Chapter 3 Fences
On the northern bank of the fork, I made my way inland—an uphill trek through a forest mixed with evergreen and deciduous trees. I avoided the evergreens, giving Beaker a better opportunity to see me. He flew well above the treetops, preferring to survey as much ground as possible.
My griffon settled after I set up a camp. Giving the Dark Room a break, I slept outside, trusting my pet would alert me to danger. The cool air smelled good, and I enjoyed the reprieve from the transdimensional space. Avoiding my portable bedroom gave my opponents fewer clues about why I’d disappeared from the contest map that night of traveling. It served me to avoid patterns.
Beaker and I slept without incident and continued our path the following day.
The underbrush wasn’t as lush as late summer, so I maintained a steady pace. Bircht and Duchess moved at the same speed. When I reached the meadow, I could summon Jasper and gain a little on them, perhaps enough to deter them from a pursuit.
My route toward Fabulosa would skirt around the double mountains at the foot of Grenspur, but it meant my every step led uphill. The incline graduated from modest to challenging, but frequent breaks rested my overtaxed leg muscles.
My mind wandered throughout my journey. It seemed like the longest time since no agenda drove my days—from ranking up my skills in Belden to gubernatorial duties to ridding Miros of the relics. For the first time in this game, I felt free.
The timing happily coincided with the end of my vow to protect Hawkhurst. Charitybelle and I had built quite a love nest. Regardless of the contest’s outcome, I could reflect on my positive influence on Miros. Improving a fantasy world may seem a laughably unimportant matter to others, but it meant a lot to me. After a lifetime of neglectful and disapproving role models, it gave me hope for a future in the real world.
Visibility on the map and group chat had changed the battle royale’s dynamics. I would have hoped Toadkiller’s body count might take the target off my back, but Bircht and Duchess still pursued me. Was Darkstep manipulating them, too?
I decided not to overthink it. At face value, a two-to-one advantage was as good as Bircht and Duchess could hope for in the endgame. Every knocked-out opponent gave a bonanza of loot and magic items. While I posed a danger, I was also a walking piñata of game mechanics.
I’d had poor luck with knockouts and spoils. Fabulosa struck the final blow on Tardee, Jimbozo, and Falconeer. Neither of us got credit for Winterbyte, and she outright saved me from Femmeny. She’d killed Labrat31 so quickly that I missed the battle. Uproar’s bid for mutual elimination came up short, but I’d lost all his equipment when Iremont collapsed.

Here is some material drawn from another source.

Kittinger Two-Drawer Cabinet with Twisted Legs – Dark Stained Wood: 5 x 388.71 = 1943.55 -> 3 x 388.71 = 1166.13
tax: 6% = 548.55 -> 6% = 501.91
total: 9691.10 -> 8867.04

Though I reached the final eight, I’d racked up not a single kill. That wouldn’t bode well for the prospect of being featured in the reality show. If I didn’t win, I’d be a background player, a stepping stone for someone else’s celebrity.

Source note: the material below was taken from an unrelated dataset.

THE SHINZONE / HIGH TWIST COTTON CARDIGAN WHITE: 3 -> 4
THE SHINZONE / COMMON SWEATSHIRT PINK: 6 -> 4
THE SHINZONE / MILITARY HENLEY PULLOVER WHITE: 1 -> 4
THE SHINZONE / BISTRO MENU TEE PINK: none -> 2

I didn’t care about fame, but it could turn an opponent into a wildcard—it skewed motives and made behavior unpredictable.

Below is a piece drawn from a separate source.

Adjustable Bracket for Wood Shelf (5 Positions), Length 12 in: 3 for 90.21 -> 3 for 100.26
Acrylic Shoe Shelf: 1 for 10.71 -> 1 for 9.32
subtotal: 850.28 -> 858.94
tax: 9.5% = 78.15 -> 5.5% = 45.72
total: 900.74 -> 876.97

I couldn’t decide which exhausted me more, climbing uphill or the paranoia. With so much time alone, the theories of my opponents weighed me down. Yet preparation was invaluable, and I couldn’t help but meditate on every permutation. Would Bircht or Duchess betray each other? Would someone offer Fabulosa and me a secret alliance? Has Fabulosa already cemented such a deal—and if so, was I part of that configuration? The closer we got to the finishing line, the less predictable behaviors would become.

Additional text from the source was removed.